Montag, 8. August 2011

Aggressionen

Aggressionen sind in allen sozial hoch entwickelten Kulturen unserer Zeit zu einem zentralen Problem geworden. Es wird soziale Anpassung gefordert, was im Klartext heißt: "Verdränge deine Aggressionen!"
All diese verdrängten Aggressionen unserer lieben, friedlichen und sozial so gut angepassten Mitbürger treten als "Krankheiten" wieder ans Tageslicht und setzen letzlich der sozialen Gemeinschaft in dieser pervertierten Form genauso zu wie in ihrer Urform. Die Kliniken sind daher die modernen Schlachtfelder unserer Gesellschaft. Hier kämpfen die verdrängten Aggressionen gegen ihre Inhaber erbarmungslose Schlachten.

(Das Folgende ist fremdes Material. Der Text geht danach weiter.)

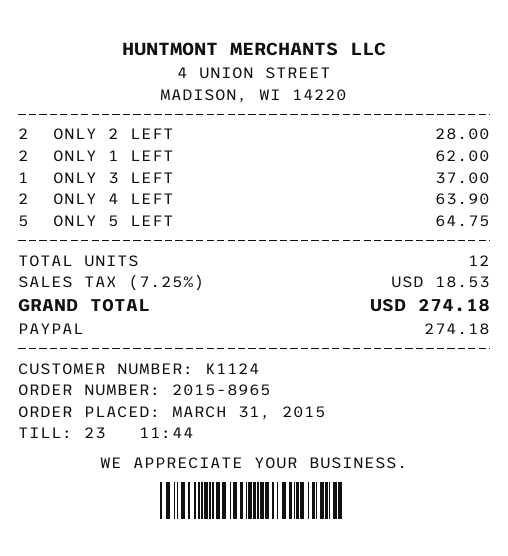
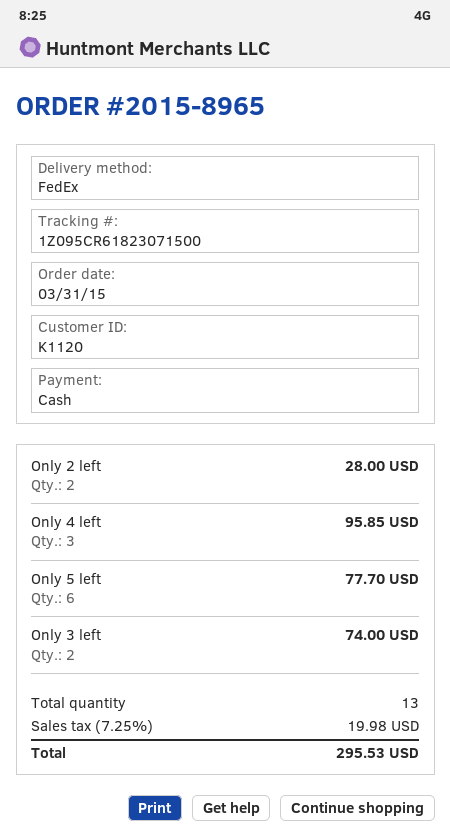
customer number: K1124 -> K1120
payment method: PayPal -> cash
ONLY 1 LEFT: 2 for 62.00 -> none
ONLY 3 LEFT: 1 for 37.00 -> 2 for 74.00
ONLY 4 LEFT: 2 for 63.90 -> 3 for 95.85
ONLY 5 LEFT: 5 for 64.75 -> 6 for 77.70
total quantity: 12 -> 13
tax: 7.25% = 18.53 -> 7.25% = 19.98
total: 274.18 -> 295.53

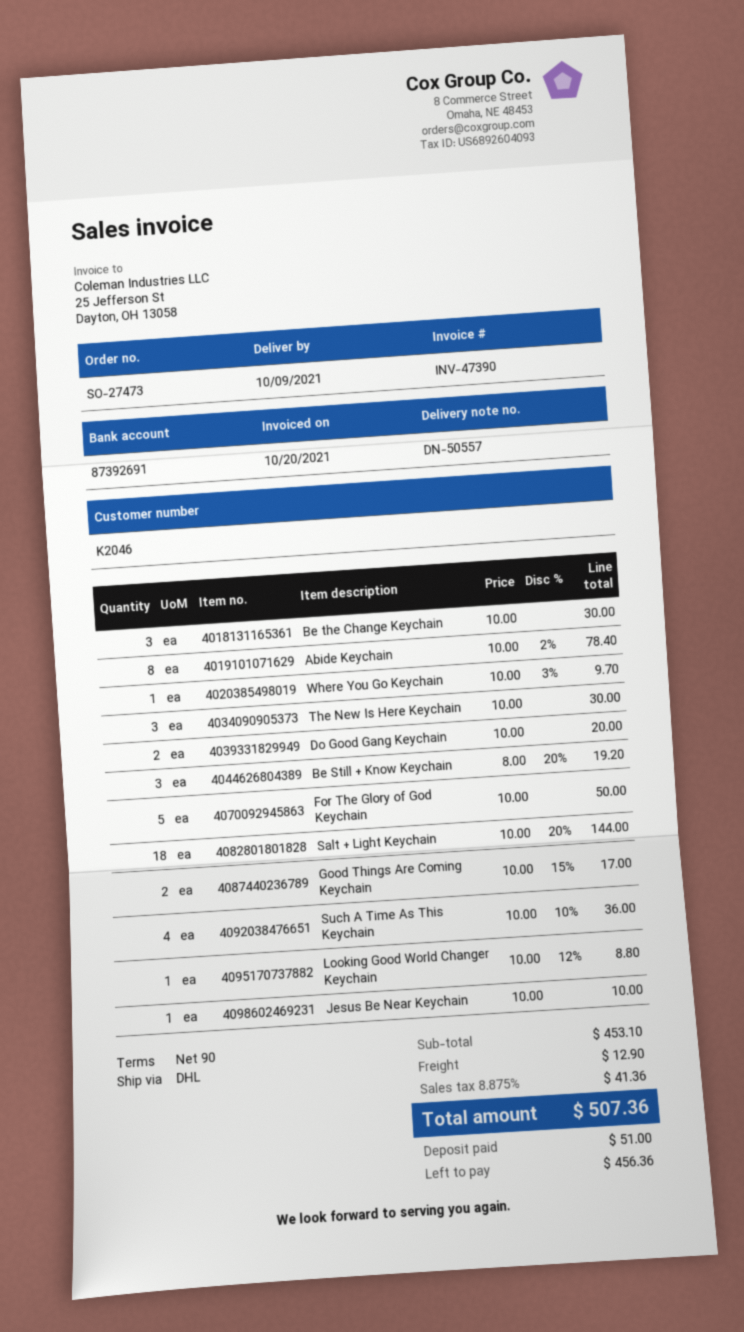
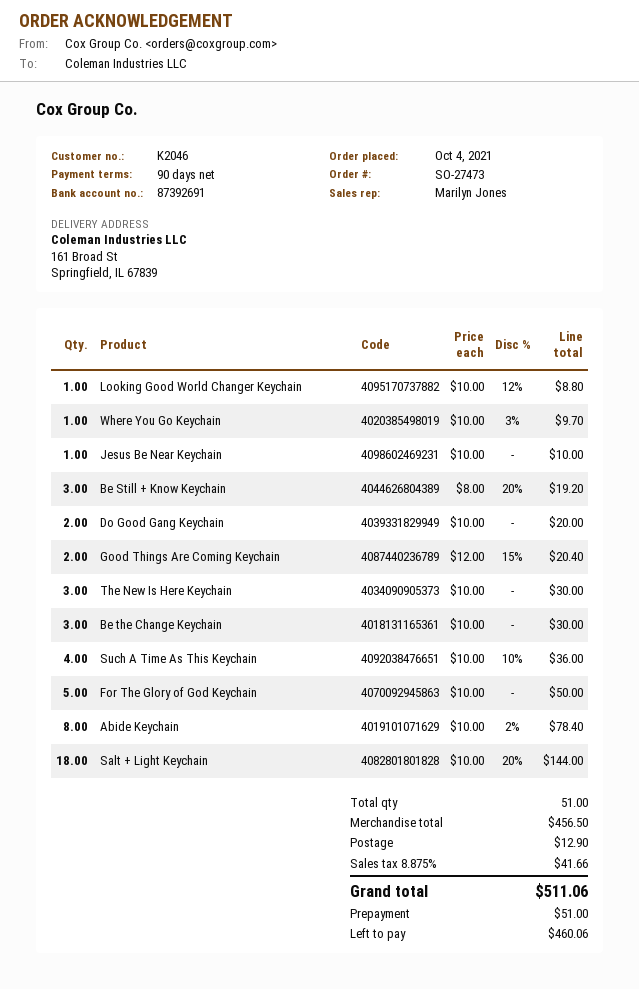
Good Things Are Coming Keychain: 2 x 10.00 - 15% = 17.00 -> 2 x 12.00 - 15% = 20.40
subtotal: 453.10 -> 456.50
tax: 8.875% = 41.36 -> 8.875% = 41.66
total: 507.36 -> 511.06
balance: 456.36 -> 460.06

Hier leiden die Menschen unter ihren eigenen Bosheiten, die sie ein Leben lang nicht wagten, in sich zu entdecken und zu bearbeiten.

Es sollte uns nicht wundern, wenn wir bei der Mehrzahl der Krankheitsbilder immer wieder auch der Aggression und der Sexualität begegnen. Beides sind Problembereiche, die der Mensch unserer Zeit am stärksten verdrängt. Vielleicht möchte manch einer einwenden, dass sowohl die steigende Kriminalität und vielen Gewalttaten als auch die sexuelle Welle gegen unsere Argumentation sprächen.
Darauf wäre jedoch zu antworten, dass sowohl das Fehlen als auch der Ausbruch von Aggression verdrängt wurden. Beides sind nur unterschiedliche Phasen des gleichen Prozesses.
Erst wenn Aggression nicht verdrängt werden zu braucht und somit von Anfang an einen Raum zugewiesen erhält, indem man Erfahrungen mit dieser Energie sammeln kann, ist es möglich, den aggressiven Persönlichkeitsanteil bewusst zu integrieren.
Eine integrierte Aggression steht dann als Energie und Vitalität der Gesamtpersönlichkeit zur Verfügung, ohne dass es zur süßlichen Sanftmut oder zu wilden Aggressionsausbrüchen kommt. Doch ein solcher Stand muss erst noch erarbeitet werden.
Dafür muss die Möglichkeit geboten werden, durch Erfahrungen zu reifen.
Verdrängte Aggressionen führen lediglich zur Schattenbildung, mit denen man sich in der pervertierten Form der Krankheit dann doch auseinandersetzen muss. Für die Sexualität wie für alle anderen psychischen Funktionen gilt das eben Gesagte analog.